O Morumbi estava lotado e o placar eletrônico marcava 110.000 (cento e dez mil) pagantes. Como sempre deveria haver muito mais, sei que não dava para tirar o pé do chão e recolocá-lo novamente. Não importa, valeria a pena, era a Seleção que estava em São Paulo preparando-se para a Copa do Mundo no México.

Será que Pelé jogaria?  Todos esperávamos que sim, pois no jogo anterior ele havia ficado no banco como reserva de Tostão e vestia a camisa 13.

O time entrou em campo e foi uma saraivada de fogos e bandeiras agitadas. Naquele tempo, era permitido entrar com fogos e bandeiras com mastros, todos queriam ver a seleção e não estavam lá para provocar a torcida adversária e muito menos para arrumar encrenca.

Quando a fumaça abaixou e o pessoal da minha frente sentou-se, eu comecei a procurar os jogadores e identificá-los, e meu coração batia ao ver cada um deles durante o aquecimento.

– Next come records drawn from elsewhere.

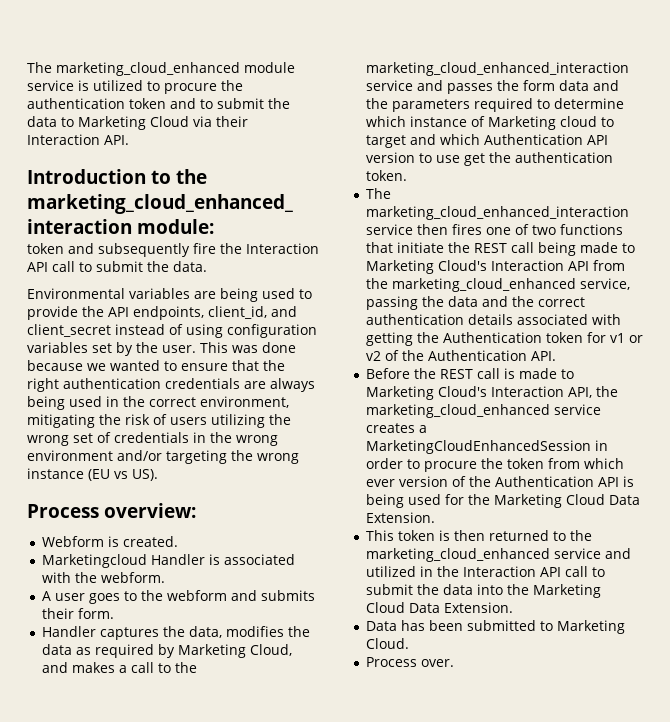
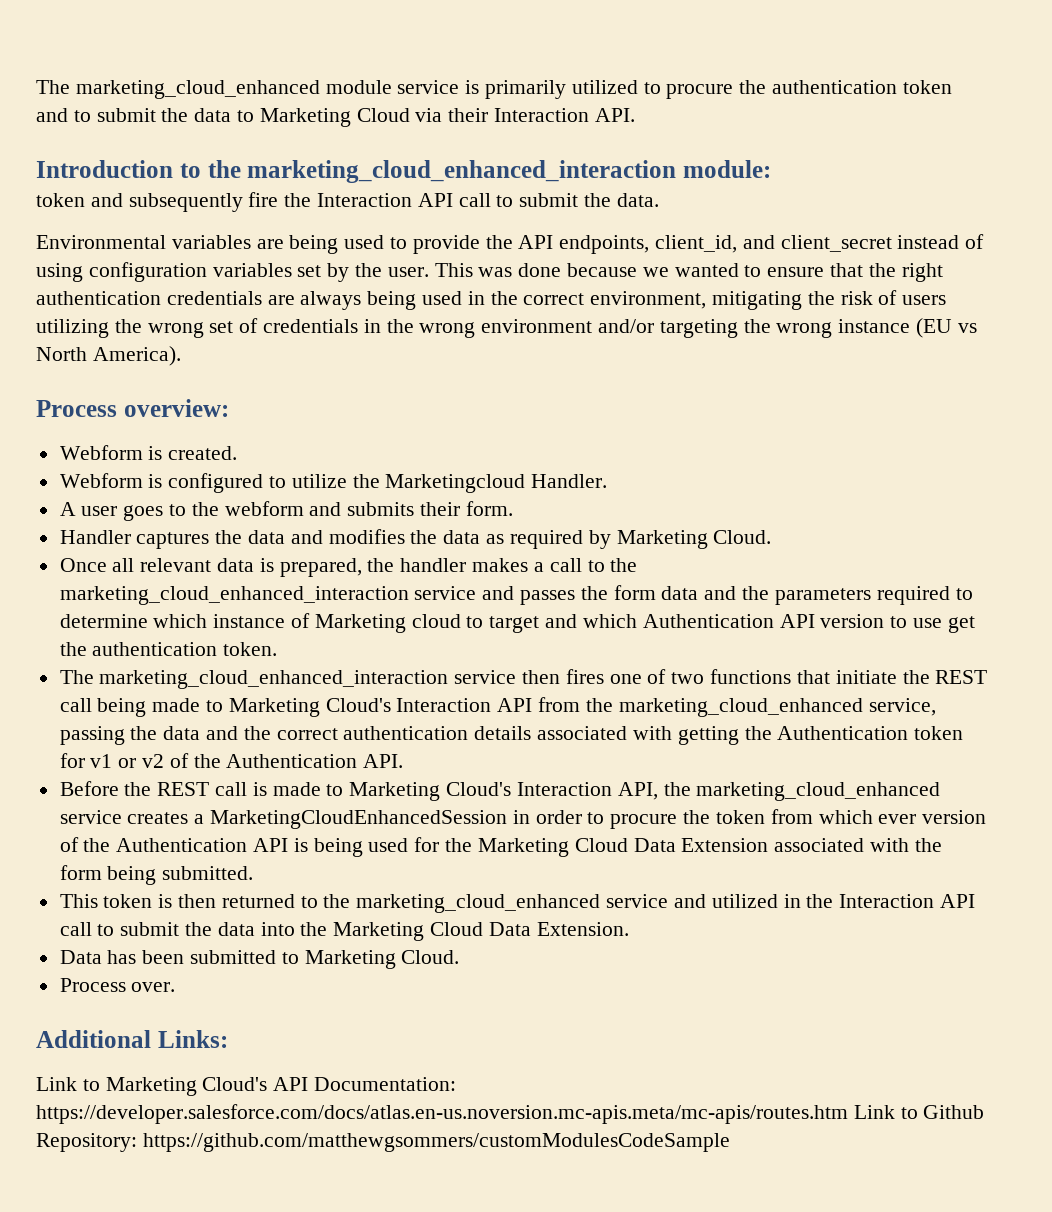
(89, 85) none -> [485,80,567,99] primarily
[132,469,158,481] US). -> [36,346,181,366] North America).
[41,554,295,568] [41,572,165,583] Marketingcloud Handler is associated with the webform. -> [59,473,608,493] Webform is configured to utilize the Marketingcloud Handler.
[188,626,222,638] data, -> [248,530,323,544] data and
[249,644,292,656] [41,662,68,673] Cloud, and -> [713,530,772,544] [59,558,467,577] Cloud. // Once all relevant data is prepared, the handler
[365,512,435,523] Extension. -> [681,838,942,852] [59,865,254,885] Extension associated with the form being submitted.
(454, 663) none -> [36,1030,228,1048] [36,1077,457,1096] [36,1104,985,1124] [36,1133,730,1152] // Additional Links: // Link to Marketing Cloud's API Documentation: https://developer.salesforce.com/docs/atlas.en-us.noversion.mc-apis.meta/mc-apis/routes.htm Link to Github Repository: https://github.com/matthewgsommers/customModulesCodeSample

No gol estava o jovem Leão (para agradar à torcida paulista), e pelo fato de que vinha jogando muito e dividindo a preferência com Ado, outro jovem, e com Félix, o preferido de Zagalo. Lá estavam Carlos Alberto com sua elegância e Brito com sua cara de mau e barba a fazer. O parceiro do Brito naquele dia foi Joel, que estava comendo a bola no Santos e em toda a eliminatória. Pude ver, dando entrevista, o Clodoaldo, ainda garoto cabeludo, e ao lado o já calvo Gerson batia uma bola com o “Black Power” Paulo César, mais tarde Caju.

Lá estava ele, o próprio Pelé, sua majestade, em carne e osso, saltitando ao lado de Dirceu Lopes e combinando provavelmente o posicionamento dos dois em campo. Passeando pela direita do lado oposto de onde eu estava, pude ver Jairzinho, que exibia um corpo de gladiador.

Dois dos jogadores em campo eu não consegui identificar e só fiquei sabendo quem eram quando, pelo radinho de pilha, o Giba ouviu a escalação do Brasil e eles eram o lateral esquerdo Marco Antônio e o centroavante Roberto Miranda, ou Roberto Maluco, como era chamado no Rio. Tostão estava no banco.

Durante o jogo só deu Brasil, parecia que estávamos jogando com uns quatro jogadores a mais que o Chile.

Copa
O dia em que Pelé ficou no banco com a camisa 13

Placar: Brasil 5 – Chile zero.

Pelé dois, Roberto dois e Gerson um.

A cada gol, eu e meu amigo nos abraçávamos e festejávamos em delírio, fazendo parte daquela maça humana que parecia um só torcedor.

Ao voltarmos para casa, firmamos o trato de procurar fazer o máximo para assistir a todos os jogos da Copa juntos e assim foi reatado nosso interesse pela Copa do Mundo de 1970.

México – 1970

A copa foi aberta no dia 31 de maio na Cidade do México com o jogo México x União Soviética, que terminou empatado sem gols. Este jogo realizado num domingo final de tarde aqui no Brasil não despertou nossa atenção. O primeiro jogo que nos empolgou foi Peru e Bulgária no dia 2 de junho, uma terça-feira, 3 a 2 para os peruanos. O time do Peru jogou muito e após este jogo pintava como um dos favoritos. Seu elenco realmente era ótimo, um dos melhores da história deste time, que na ocasião era treinado simplesmente por nosso Didi, que tinha sido um dos melhores jogadores das copas de 58 e 62.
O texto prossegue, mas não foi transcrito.